- _Supplied material_:
########

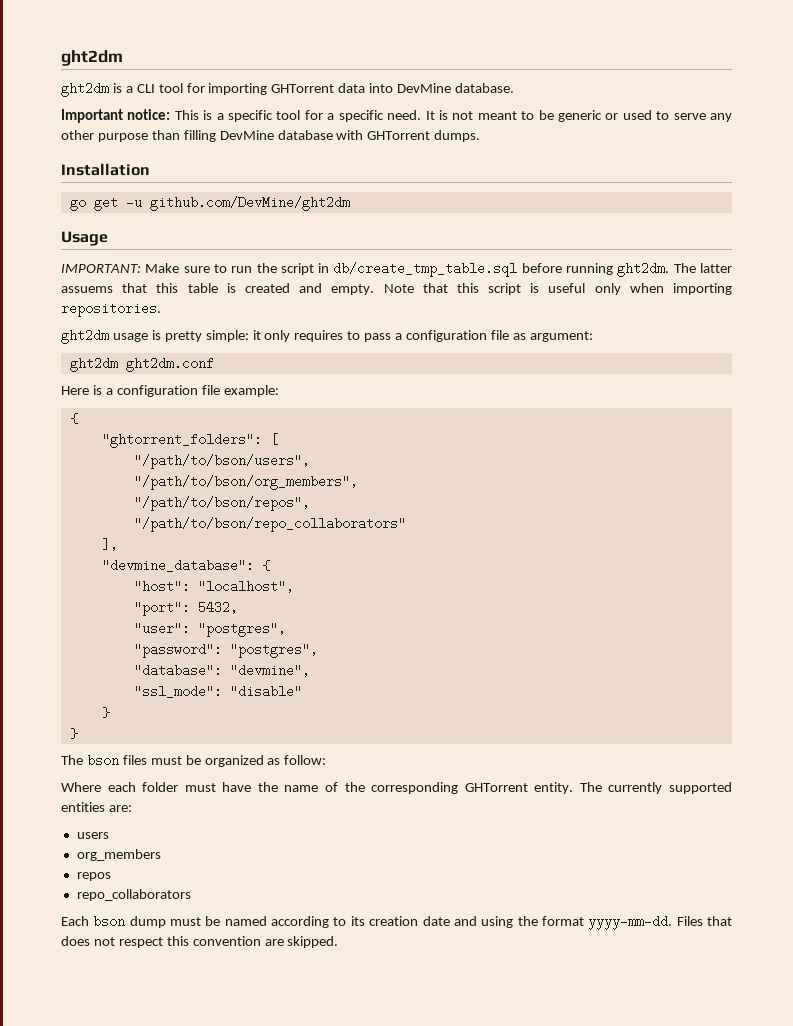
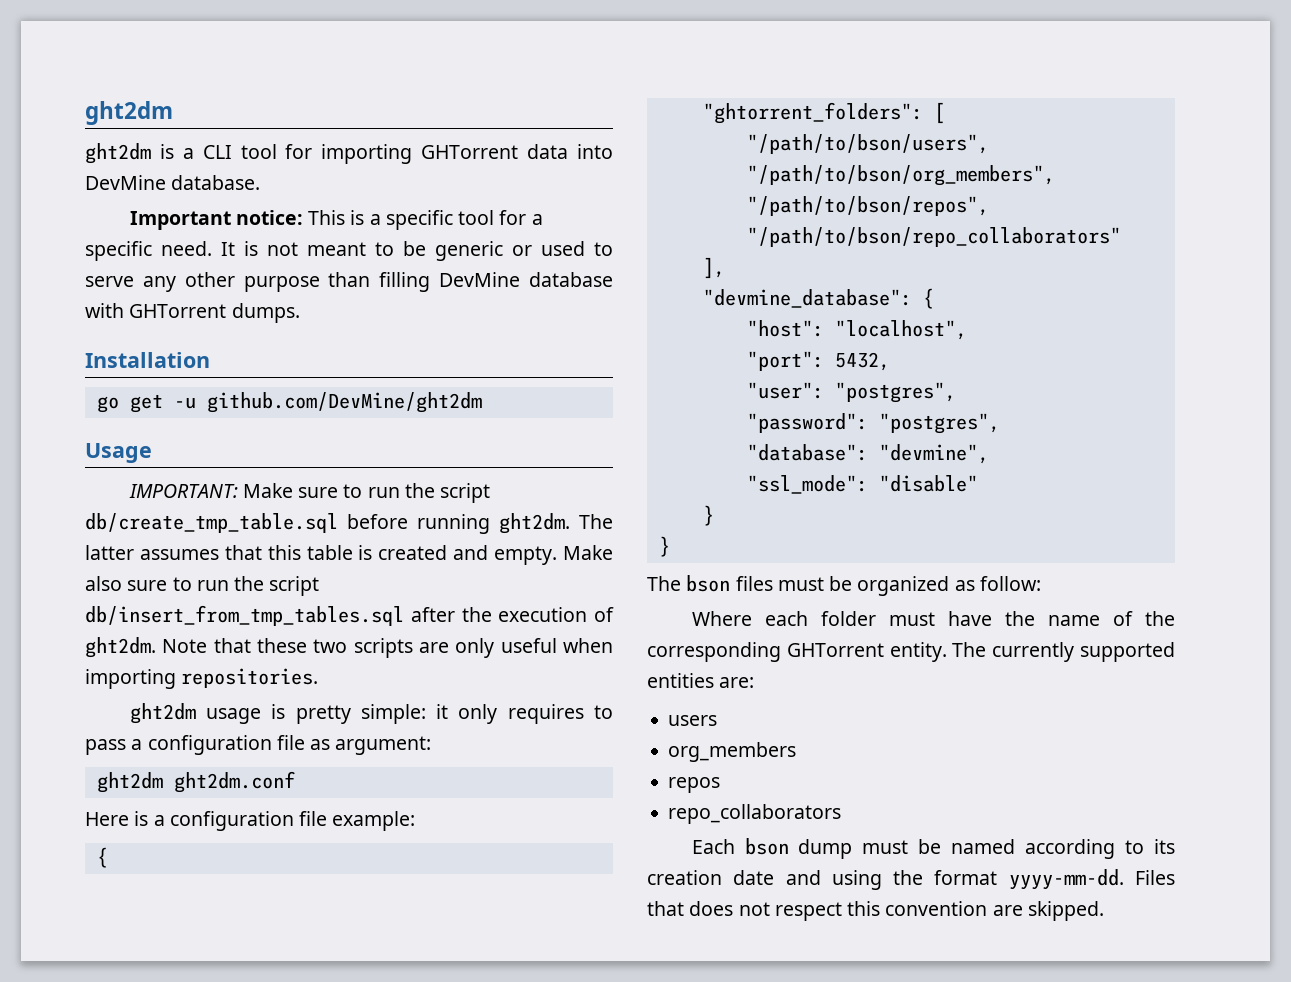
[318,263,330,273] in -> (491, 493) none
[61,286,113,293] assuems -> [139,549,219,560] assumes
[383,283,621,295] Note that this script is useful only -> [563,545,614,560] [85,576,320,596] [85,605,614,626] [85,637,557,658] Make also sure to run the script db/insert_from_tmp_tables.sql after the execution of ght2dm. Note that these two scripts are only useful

########

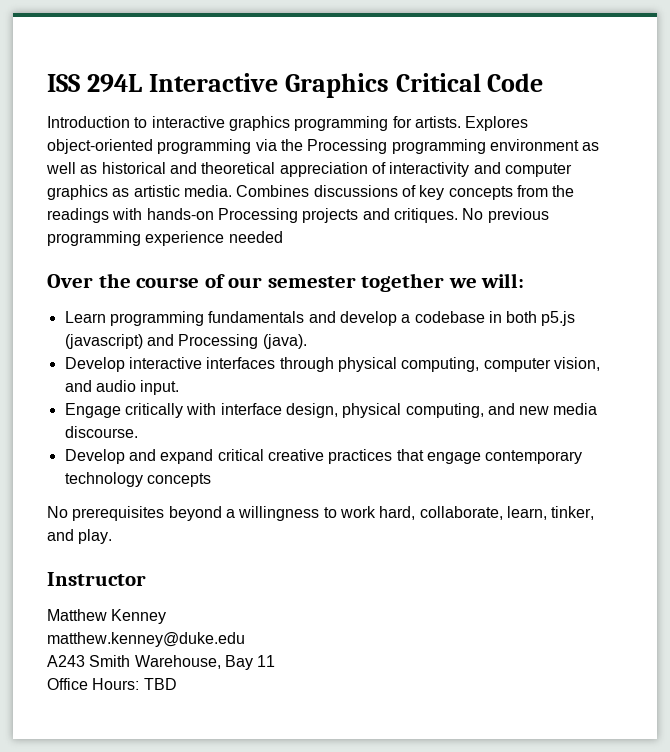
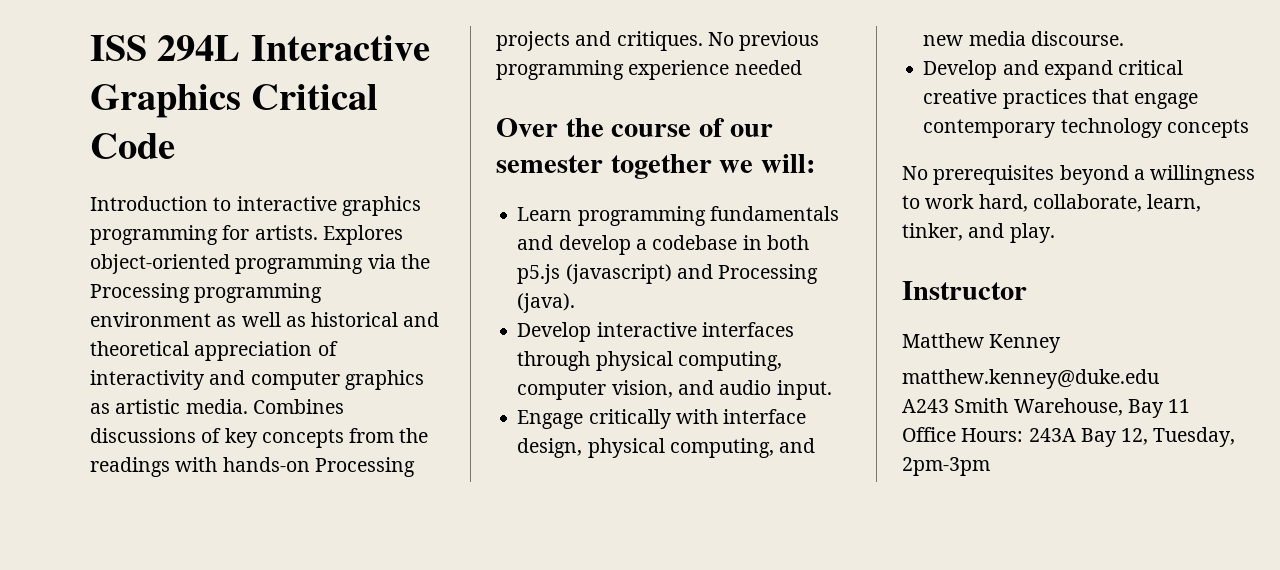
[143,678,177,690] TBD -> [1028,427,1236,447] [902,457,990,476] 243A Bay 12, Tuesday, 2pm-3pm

########

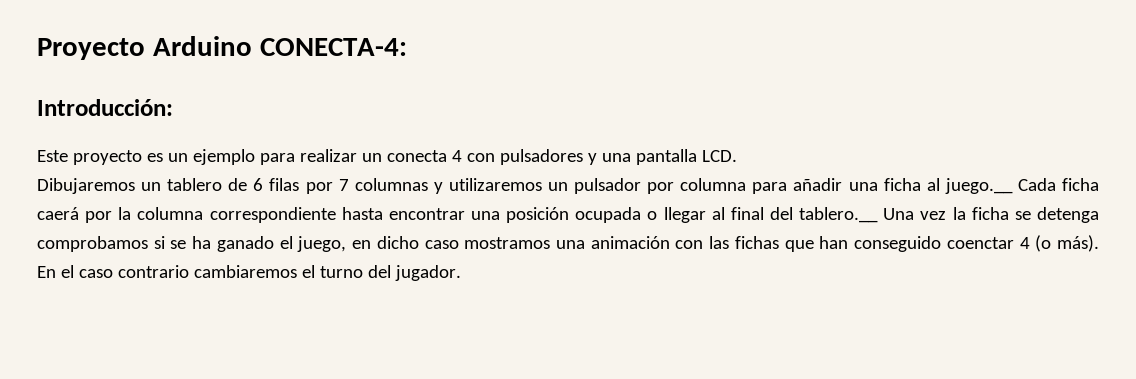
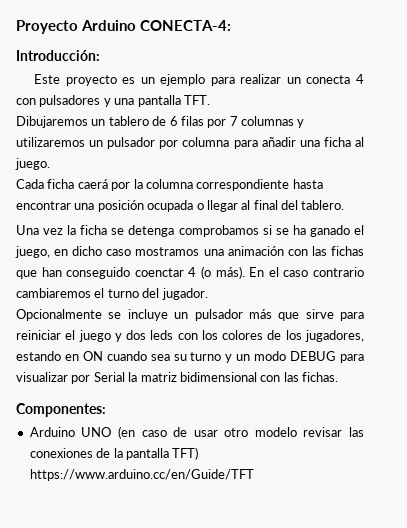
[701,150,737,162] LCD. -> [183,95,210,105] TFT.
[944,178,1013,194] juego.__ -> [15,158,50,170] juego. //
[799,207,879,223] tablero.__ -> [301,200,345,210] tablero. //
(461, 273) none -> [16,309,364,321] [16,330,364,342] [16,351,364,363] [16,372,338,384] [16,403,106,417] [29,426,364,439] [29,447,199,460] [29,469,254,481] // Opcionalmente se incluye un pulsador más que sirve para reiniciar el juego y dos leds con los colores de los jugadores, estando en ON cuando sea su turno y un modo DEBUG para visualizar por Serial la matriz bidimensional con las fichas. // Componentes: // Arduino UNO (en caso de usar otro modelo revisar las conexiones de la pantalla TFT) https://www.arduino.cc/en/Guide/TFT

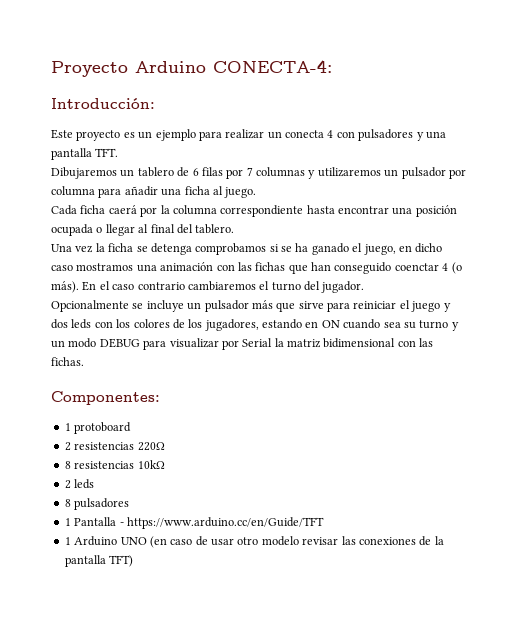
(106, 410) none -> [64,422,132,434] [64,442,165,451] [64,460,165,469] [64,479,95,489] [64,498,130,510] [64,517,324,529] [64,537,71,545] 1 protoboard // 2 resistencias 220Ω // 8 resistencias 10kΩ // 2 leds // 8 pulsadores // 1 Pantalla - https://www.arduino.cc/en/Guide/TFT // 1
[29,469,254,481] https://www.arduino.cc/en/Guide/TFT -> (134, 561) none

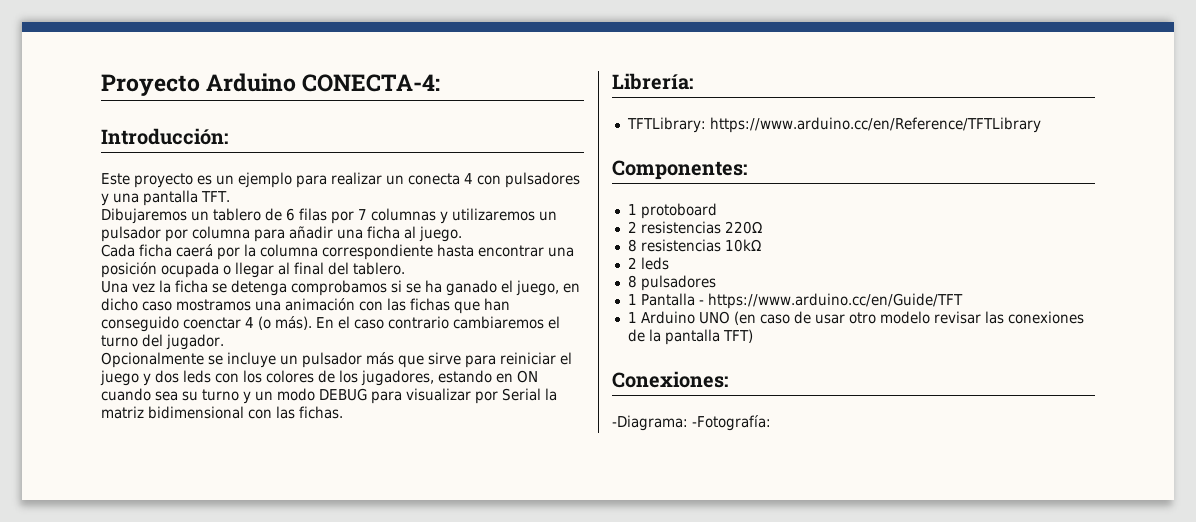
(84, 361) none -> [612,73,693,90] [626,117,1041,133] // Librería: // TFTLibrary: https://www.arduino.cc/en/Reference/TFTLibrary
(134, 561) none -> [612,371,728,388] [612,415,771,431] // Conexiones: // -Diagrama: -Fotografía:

########

- _Your task_: Beginning with the line holding "[318,263,330,273] in -> (491, 493) none" and ending with the line holding "[383,283,621,295] Note that", write out the stretch of material above exactly; add no further lines.

- _Response for this exercise_:
[318,263,330,273] in -> (491, 493) none
[61,286,113,293] assuems -> [139,549,219,560] assumes
[383,283,621,295] Note that this script is useful only -> [563,545,614,560] [85,576,320,596] [85,605,614,626] [85,637,557,658] Make also sure to run the script db/insert_from_tmp_tables.sql after the execution of ght2dm. Note that these two scripts are only useful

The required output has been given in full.